After careful consideration of the record in this case the facts seem to be that the defendant purchased this merchandise from J. Brooks-bank, Son & Co., Ltd., of England, by reason of an order of date February 10, 1937. The consular invoice is dated April 27, 1937, and was consulated April 29, 1937, and the merchandise was exported to this country on April 30, 1937. I have carefully considered Collective Exhibit 1 in tins case and it fairly shows in substance the following facts: The said Charles R. Howard, assistant Treasury attaché, visited the offices of said manufacturer on June 2 and 17, 1937; that a Mr. A. Butterfield, a director of the said manufacturer, produced to him a pricelist of such merchandise dated March 29, 1937, and stated to :said Howard that the prices contained therein were current at the •dates of his visiting said manufacturer, to wit, June 2 and June 17, 1937. The said report further shows that the designation of the instant merchandise is shown on said current pricelist as check strap bends, and that said current price as shown in said report and copied from the current prices of the manufacturer of date March 29, 1937, for check strap bends is £0 4s. Id. per pound, c. i. f. New York. He then gives copies of other sales of said manufacturer, not only to the defendant but to other importers of the said check strap bends in the United States. I have carefully examined the names and addresses •of said other importers to the United States of said merchandise from said manufacturer and the prices all of them have paid for such or similar merchandise. Each of said sales of such or similar merchandise by said manufacturer, not only to the defendant but to other American importers, since March 29, 1937, the date of the pricelist, regardless of the amount bought or the conditions of sale, is at a unit price of £0 4s. Id. per pound. A copy of said sales is shown on pages 4 and 5 •of said report.

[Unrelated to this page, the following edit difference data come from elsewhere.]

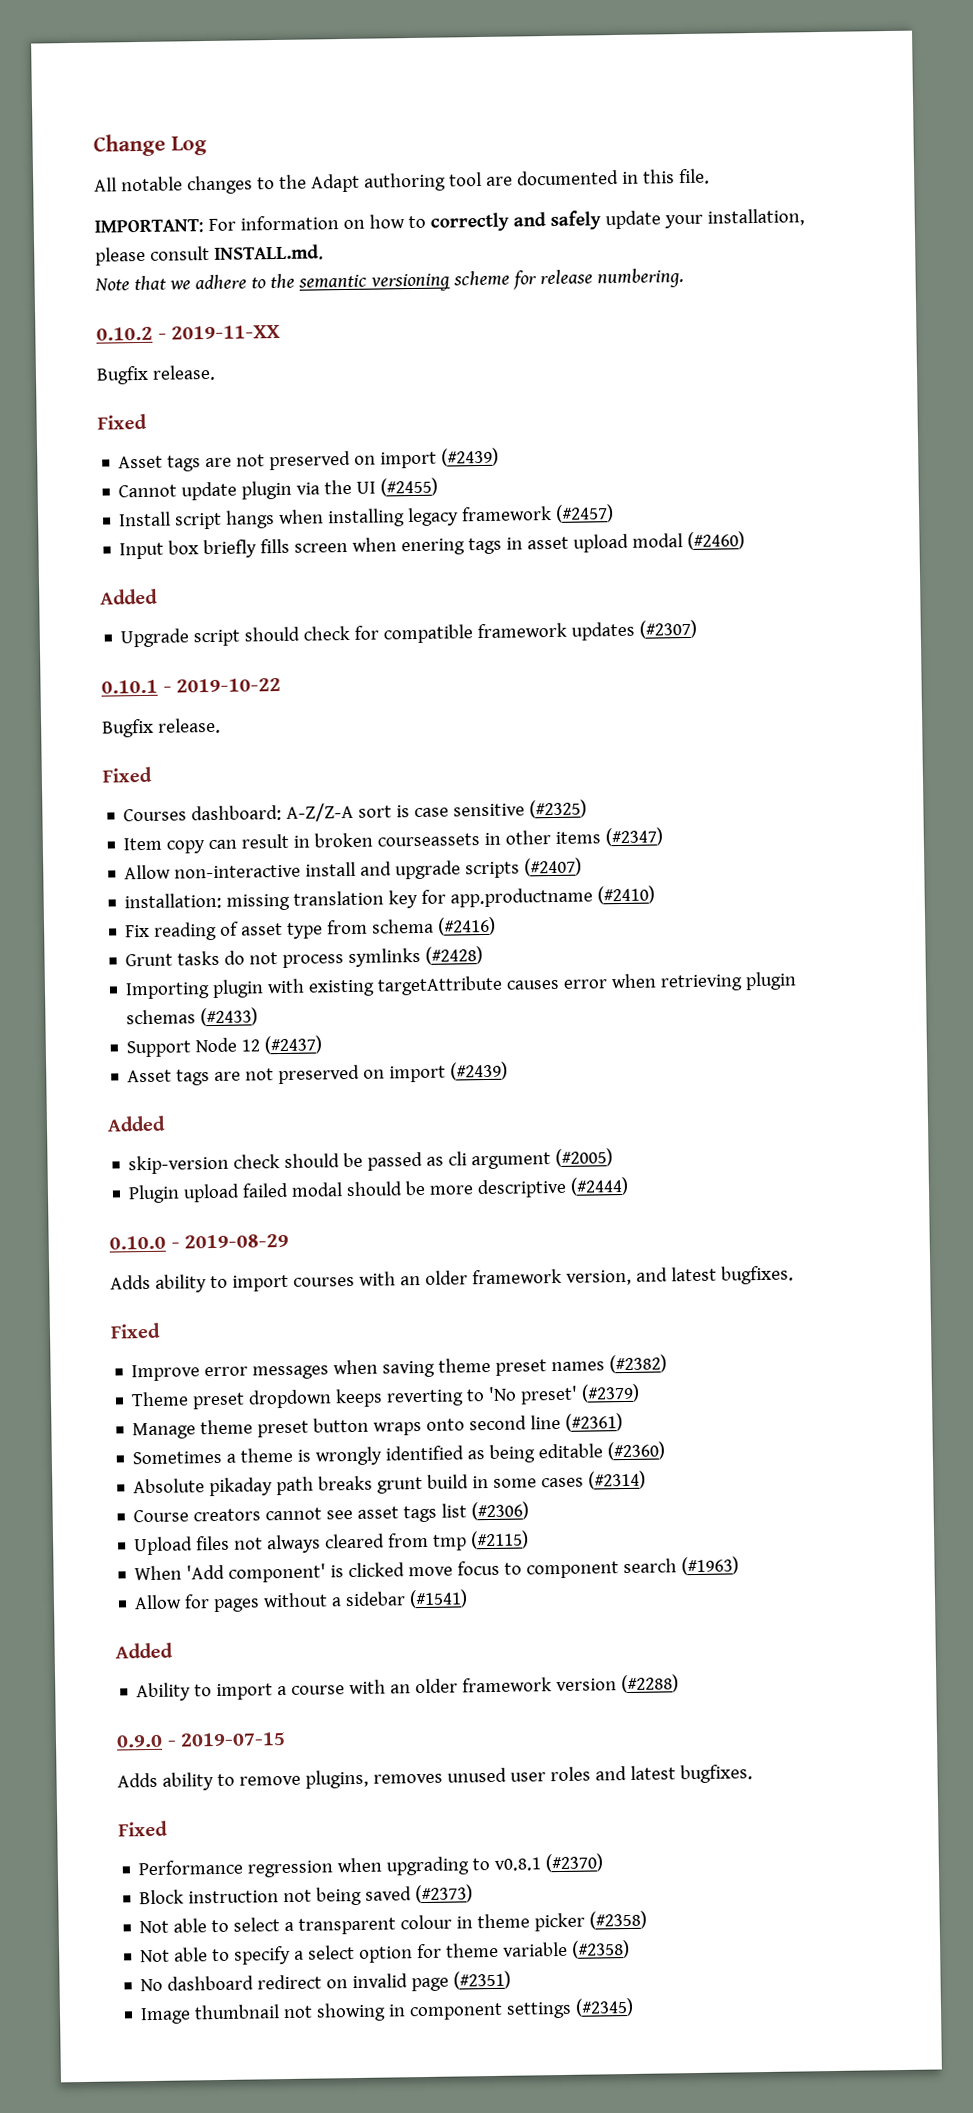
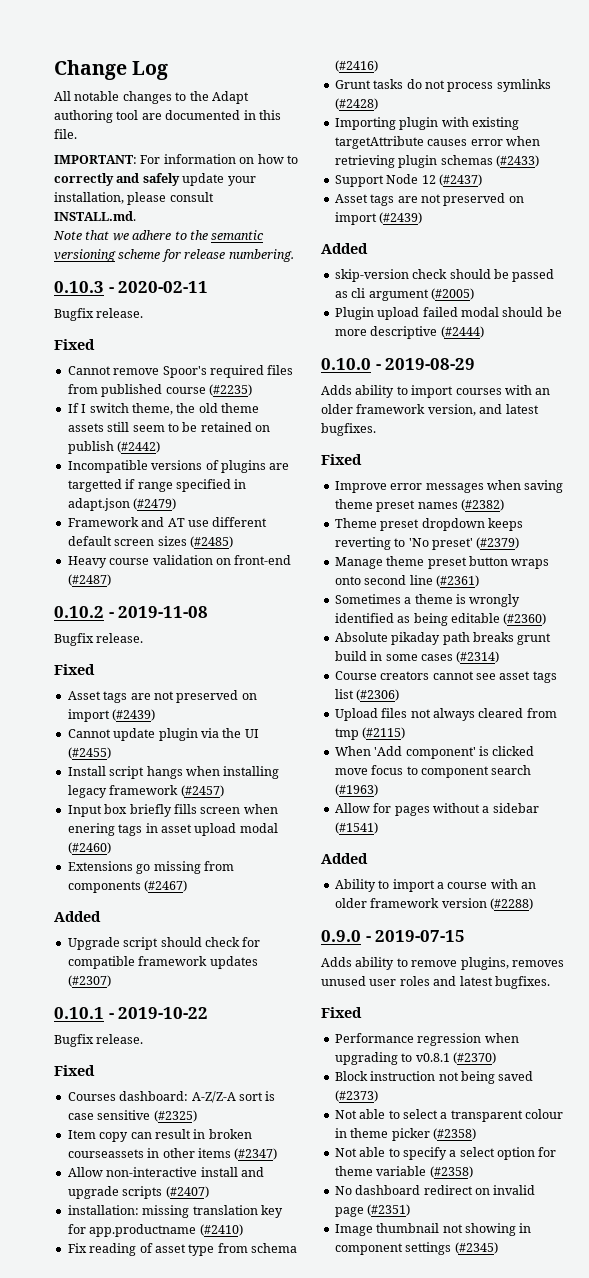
+ 0.10.3 - 2020-02-11
+ Bugfix release.
+ Fixed
+ Cannot remove Spoor's required files from published course (#2235)
+ If I switch theme, the old theme assets still seem to be retained on publish (#2442)
+ Incompatible versions of plugins are targetted if range specified in adapt.json (#2479)
+ Framework and AT use different default screen sizes (#2485)
+ Heavy course validation on front-end (#2487)
- 0.10.2 - 2019-11-XX
+ 0.10.2 - 2019-11-08
+ Extensions go missing from components (#2467)

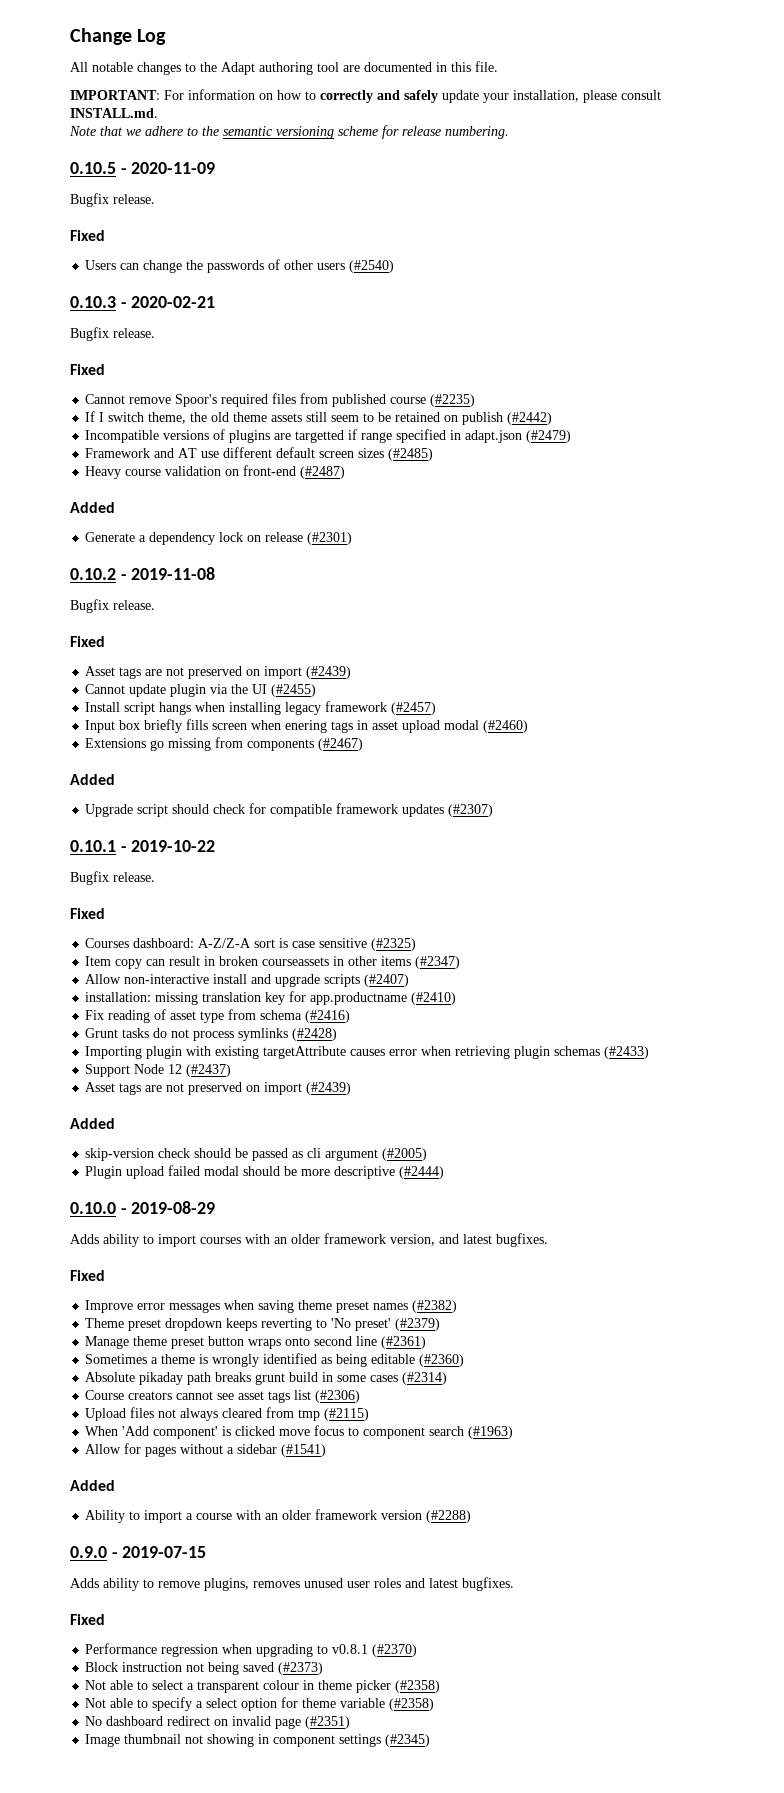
+ 0.10.5 - 2020-11-09
+ Bugfix release.
+ Fixed
+ Users can change the passwords of other users (#2540)
- 0.10.3 - 2020-02-11
+ 0.10.3 - 2020-02-21
  Heavy course validation on front-end (#2487)
+ Added
+ Generate a dependency lock on release (#2301)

On page 10 in said report said Howard says that said Butterfield •stated that the c. i. f. prices are uniformly Id. per pound higher than the price at which the merchandise would be sold for home consumption. This uncontradicted evidence clearly shows that there is no foreign value for such or similar merchandise that is higher than the export value of same.

On page 8 in said report the said Howard stated that the usual wholesale quantities of such or similar merchandise as the instant importation sold for export to the United States are from 500 to 2,000 pounds. This statement, in my judgment, standing alone, is a mere conclusion of said Howard, and without corroboration by further evidence would have very little probative value. However, as stated before, every sale set out in this report for such or similar merchandise as the instant importation sold by said manufacturer for exportation to the United States since March 29, 1937, the date of the current, pricelist, regardless of quantity or condition of sale, was sold by said manufacturer at the unit price of £0 4s. Id. per pound.

It must be borne in mind that this appeal for reappraisement is a collector’s appeal. This being true, that part of section 501 of the Tariff Act of 1930 providing in substance that the value found by the appraiser shall be presumed to be the value of the merchandise and that the burden shall rest upon the party who challenges its correctness to prove otherwise is just as binding in a reappraisement case on a collector’s appeal as it is on an importer’s appeal.

However, after carefully considering Collective Exhibit 1, I am of the opinion that there is ample probative evidence in same to overcome the presumption of correctness attaching to the appraiser in the appraisement of the instant merchandise. I, therefore, make the. following finding of facts:

1. That the merchandise covered by this reappraisement consists of check strap bends.

2. At the time of the exportation of the instant merchandise there was no foreign value for same, but if so, said value was not as high as the export value of same.

3. That export value as defined in section 402 (d) of the Tariff Act of 1930, is the correct basis for the determination of the dutiable value of the instant merchandise.

4. That the correct dutiable value of the instant merchandise is £0 4s. Id. per pound, less 2% per centum cash discount, less consular fee, carriage to Liverpool, freight and insurance to New York, as invoiced.

I hold as a matter of law that the correct dutiable value of the instant merchandise is the export value as set forth in finding of fact number 4. Judgment will be rendered accordingly.